When viewed from the side, the spine has several normal curves. Kyphosis is the term used to describe the natural curve of the thoracic spine, as well as to describe an abnormal curvature or rounding of the upper back. It can also describe a flattening of the normal curve or lordosis of the lumbar spine. Scoliosis, degenerative disease, vertebral compression fractures, prior surgery, or trauma can result in abnormal kyphosis. Mild kyphosis typically causes few problems. Severe kyphosis can result in a ‘hump back’ type deformity or may pitch the patient forward into a painful posture. This can lead to problems and discomfort when standing or walking.
Scheuermann’s disease is a relatively rare condition that starts in childhood. Although the exact cause is unknown, the front of the vertebral body becomes wedge-shaped. The wedge deformity causes the vertebrae to angulate forward, resulting in an exaggerated curve of the thoracic spine. Often, the disease is not discovered until adolescence, when many patients, especially boys, begin to complain of back pain and difficulty maintaining a normal posture.

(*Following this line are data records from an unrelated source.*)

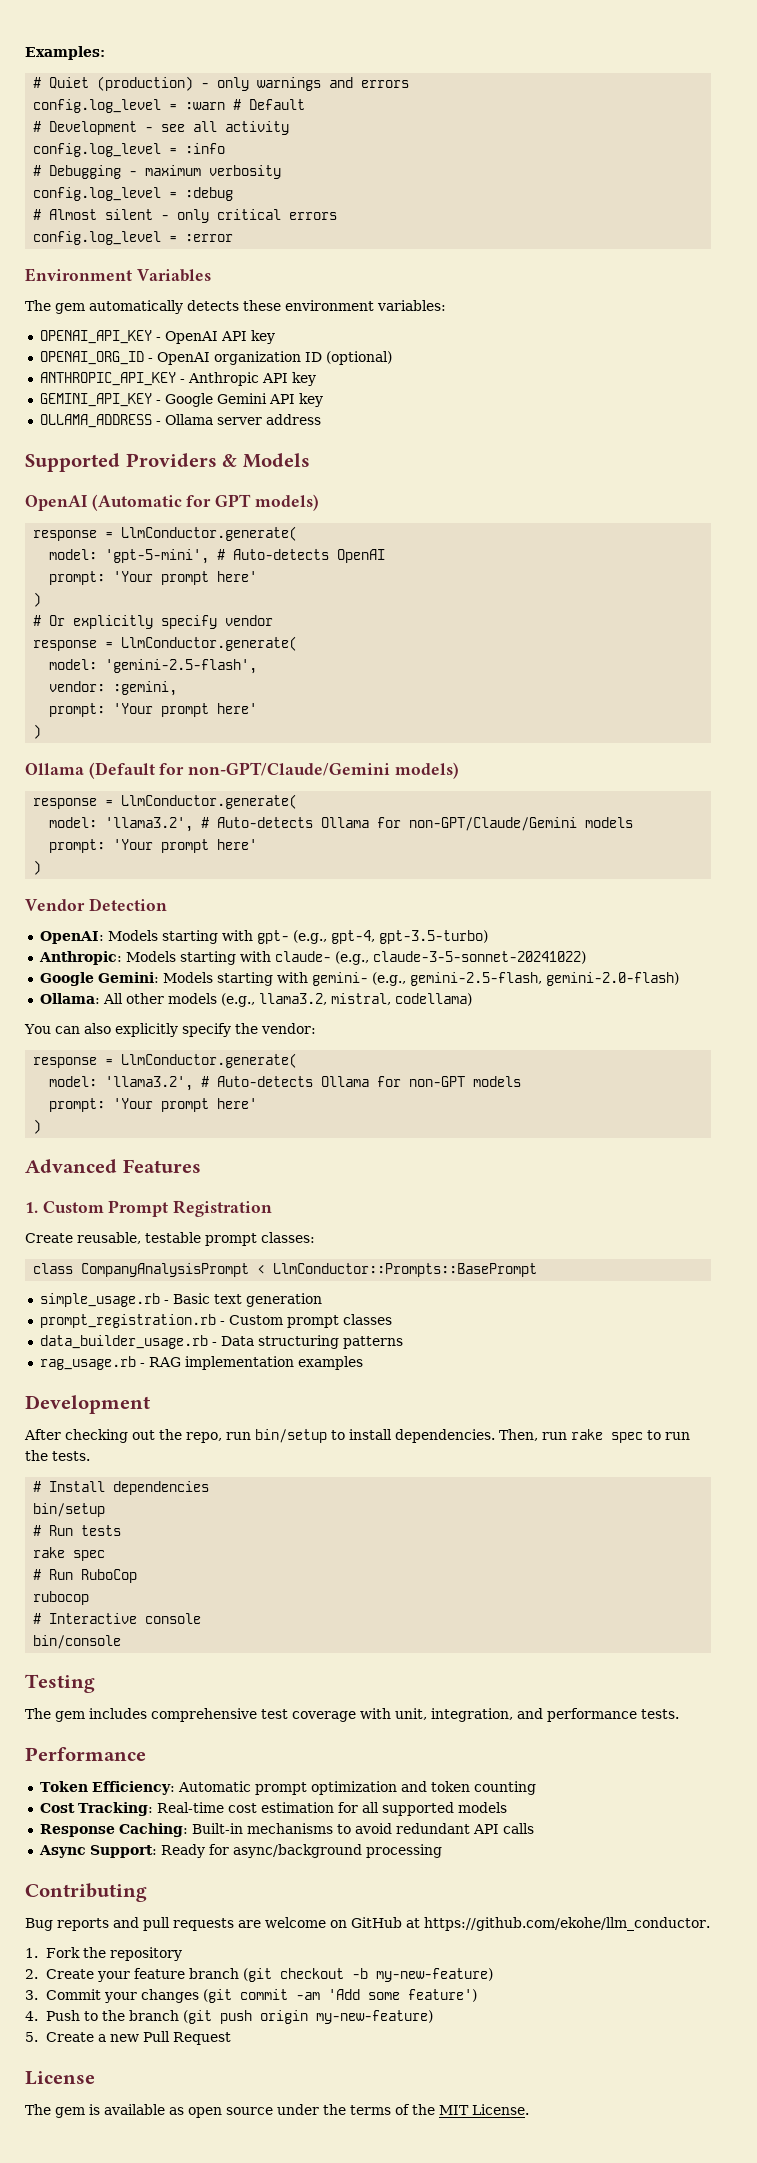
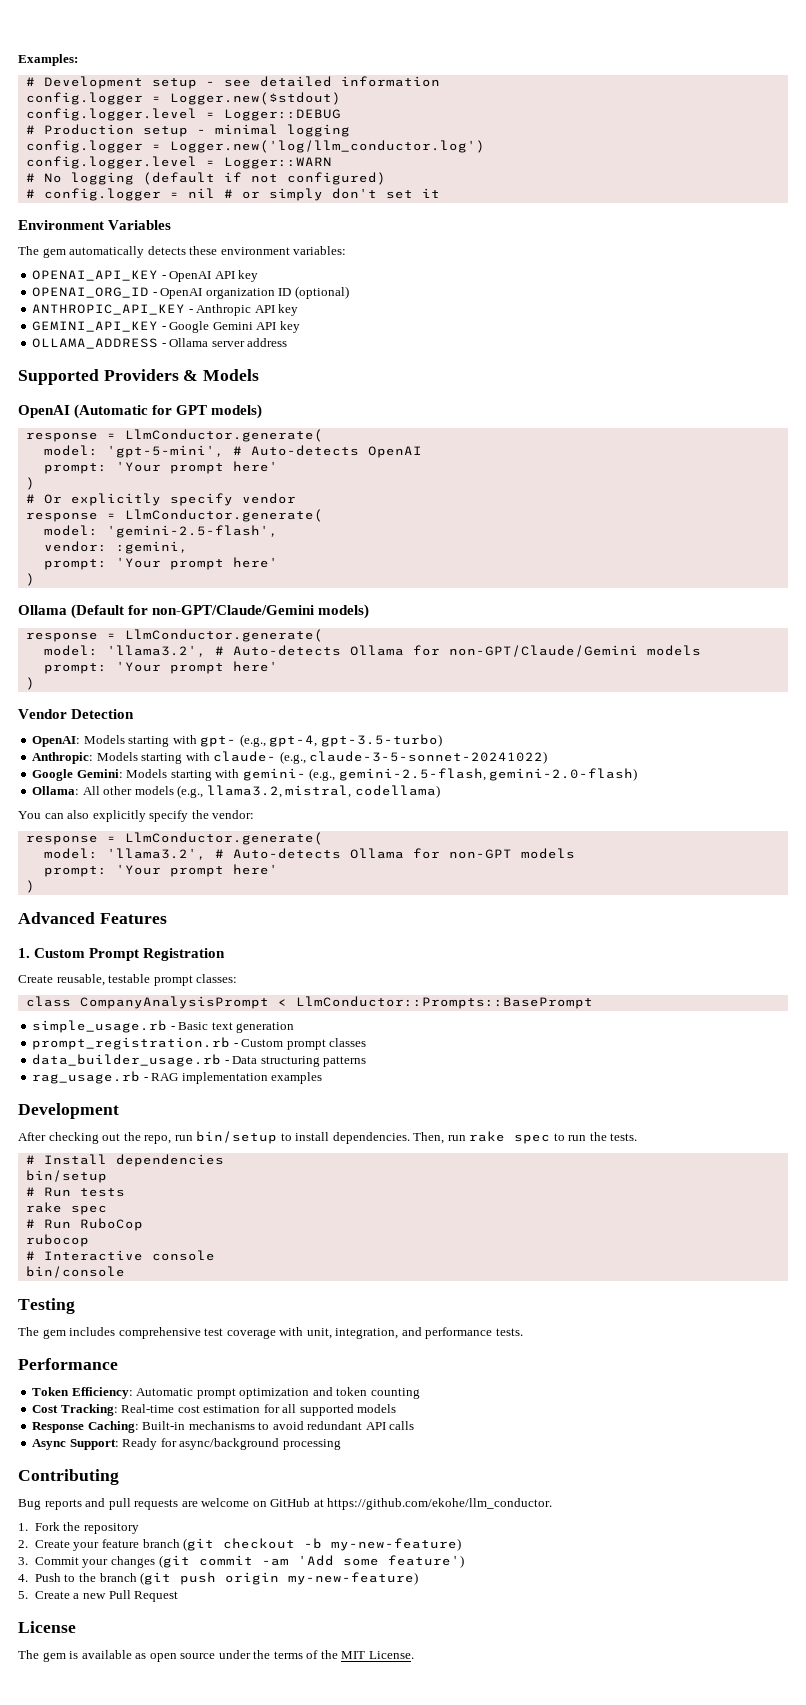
- # Quiet (production) - only warnings and errors
- config.log_level = :warn # Default
- # Development - see all activity
- config.log_level = :info
- # Debugging - maximum verbosity
- config.log_level = :debug
- # Almost silent - only critical errors
- config.log_level = :error
+ # Development setup - see detailed information
+ config.logger = Logger.new($stdout)
+ config.logger.level = Logger::DEBUG
+ # Production setup - minimal logging
+ config.logger = Logger.new('log/llm_conductor.log')
+ config.logger.level = Logger::WARN
+ # No logging (default if not configured)
+ # config.logger = nil # or simply don't set it

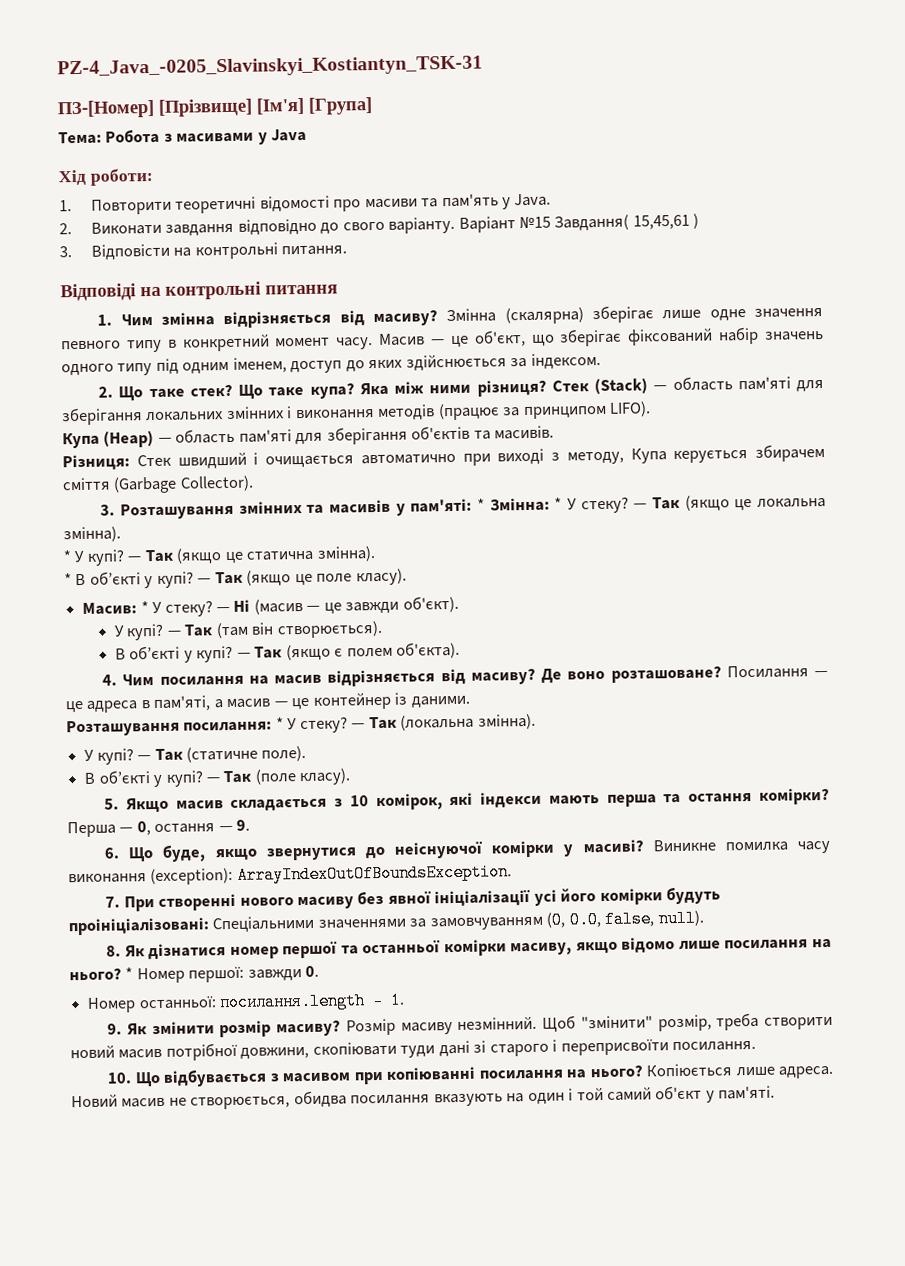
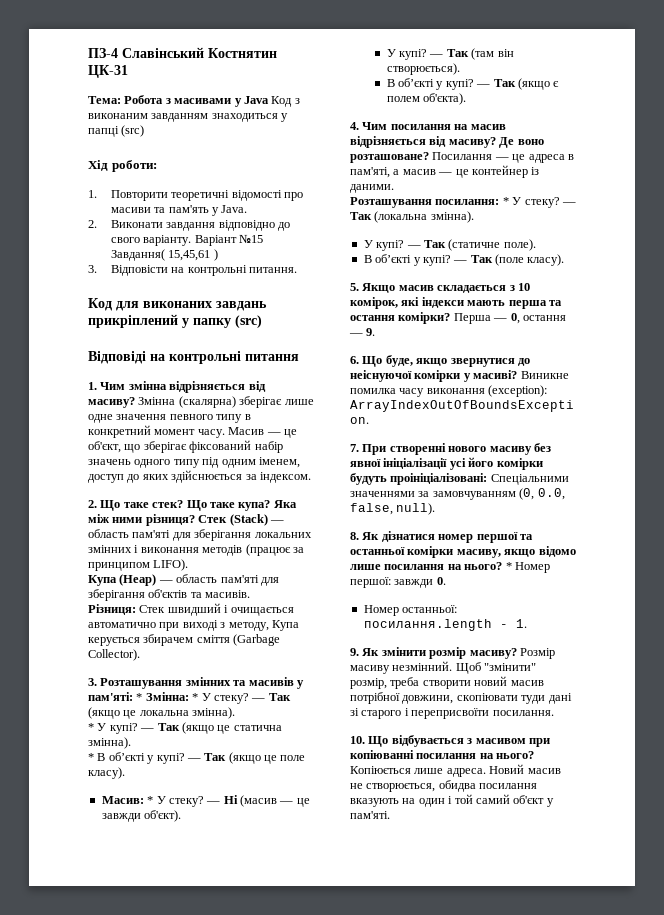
- PZ-4_Java_-0205_Slavinskyi_Kostiantyn_TSK-31
- ПЗ-[Номер] [Прізвище] [Ім'я] [Група]
+ ПЗ-4 Славінський Костнятин ЦК-31
- Тема: Робота з масивами у Java
+ Тема: Робота з масивами у Java Код з виконаним завданням знаходиться у папці (src)
+ Код для виконаних завдань прикріплений у папку (src)

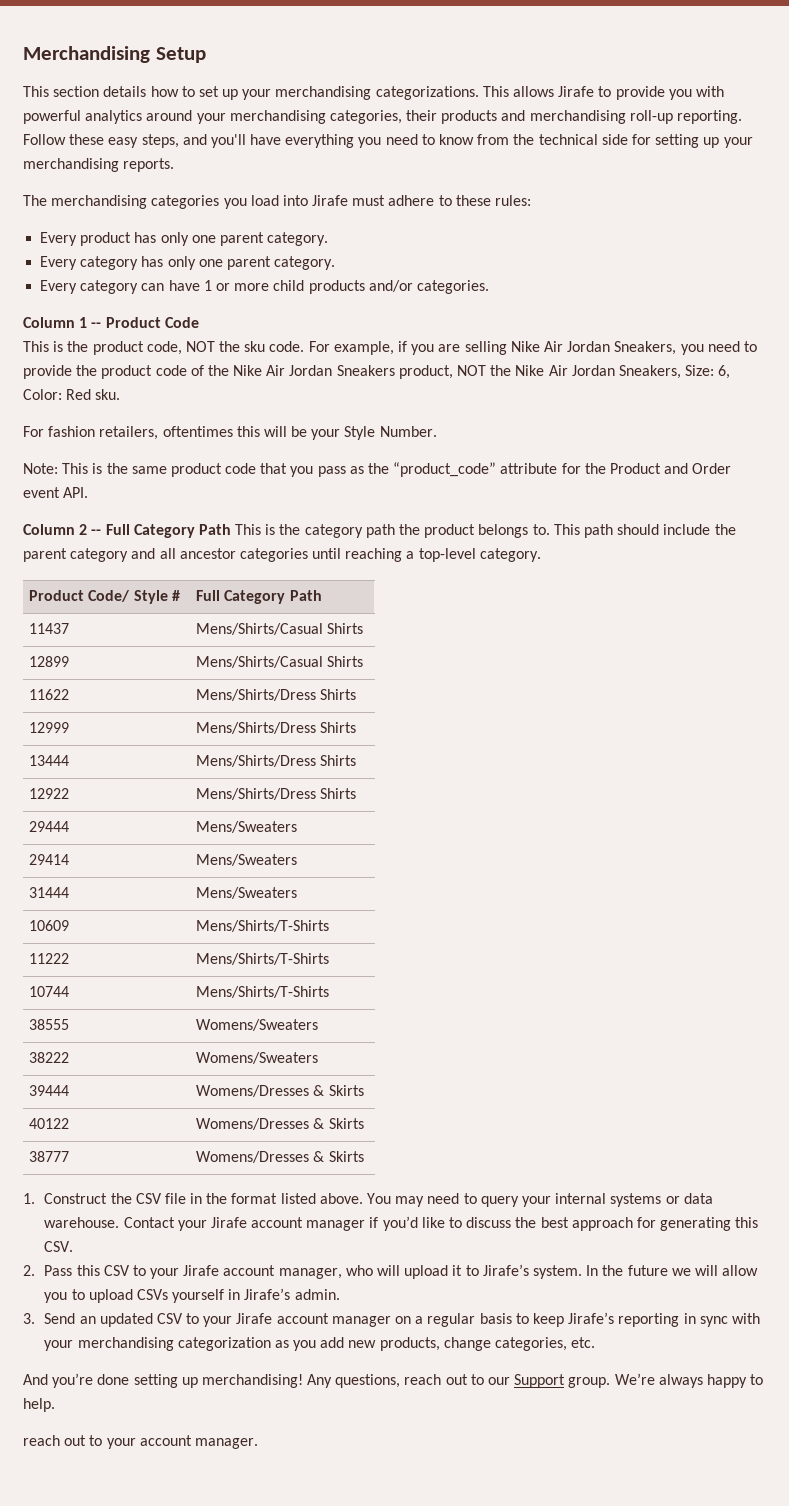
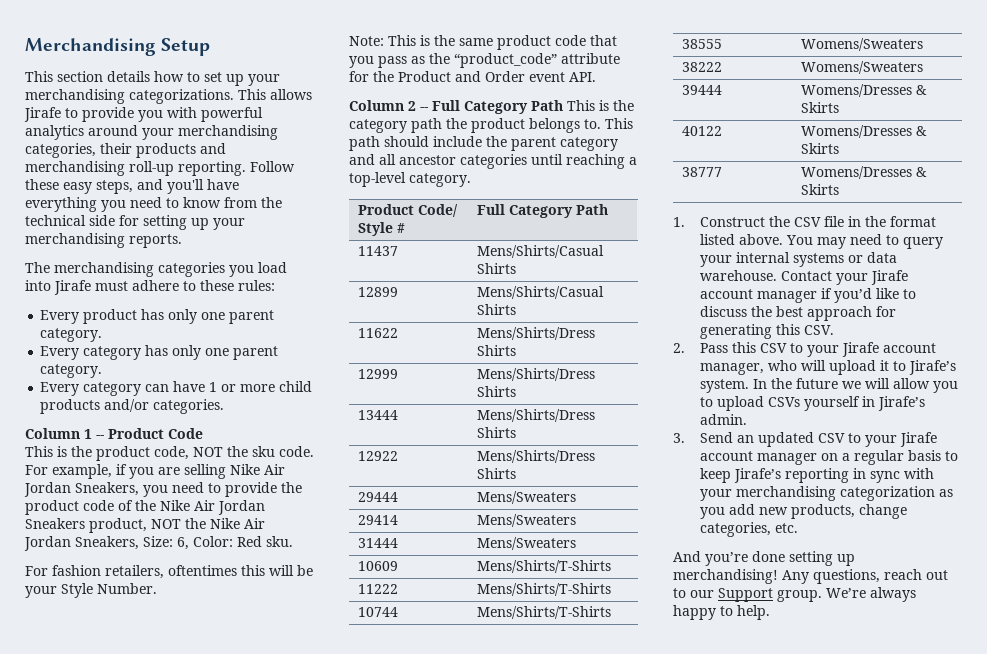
- reach out to your account manager.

Scheuermann’s disease may go unnoticed until adulthood, as there can be a tendency to mistakenly attribute mild kyphosis to poor posture. Atypical or increasing back pain usually drives patients to seek diagnosis. The pain of Scheuermann’s disease is felt along the side of the spine, below the deformity. Older patients with Scheuermann’s disease are at risk for herniated disc, due to wear and tear placed on the spine by the deformity. Sometimes the spinal cord can be compressed by the deformity, but this is rare.
Young patients with mild kyphosis may benefit from bracing or physical therapy. Sometimes, no treatment is required and the condition improves on its own. If the kyphosis worsens and/or pain increases, surgery may be recommended. Posterior or combined spinal fusion is generally reserved for the patient whose spine has not yet matured or for whom kyphosis is greater than 75º.
Post-traumatic kyphosis occurs in the lower middle-back and lumbar regions and often occurs in patients with paraplegia or quadriplegia. Unrecognized (or untreated) injury to the spine and surgical treatment failure are common causes of this disorder.
Post-traumatic kyphosis can occur after a fall or accident. A fractured spine can lead to spinal deformity i.e., injury-induced kyphosis, scoliosis, and instability.
This type of kyphosis typically causes significant pain and disability. Spinal ligaments and muscles become easily fatigued, and nerve compression is common. Surgical treatment i.e., spinal fusion, is directed toward correcting the deformity, stabilizing the spine, and alleviating pain.
Senile kyphosis occurs with advancing age. Development of this condition can be postural, often corrected with adherence to an exercise and strengthening program. Usually, an underlying condition is the root cause of the deformity.
Osteoporosis, cancer, and long-term use of steroids or other drugs can decrease bone mass, increasing the risk for vertebral compression fractures. Multiple fractures may cause the development of a dowager’s hump. Everyday activities like gardening or carrying groceries bending can cause the vertebra to collapse, setting the stage for yet another fracture. Back pain may or may not accompany the fracture.
Patients may not “feel” kyphosis happening to them, but over time, spinal misalignment and a tendency to lean forward affects other body systems. Breathing becomes difficult and sleep is often interrupted as a result of back pain. Early satiety (feeling full after little nourishment) is common with severe kyphosis because postural changes reduce the space in the chest cavity.
Treatment of senile kyphosis involves medical management of the underlying disorder e.g., medicine to combat osteoporosis. In addition, minimally invasive procedures such as kyphoplasty and vertebroplasty can help correct deformity and relieve pain. Rarely is open surgery indicated for senile kyphosis.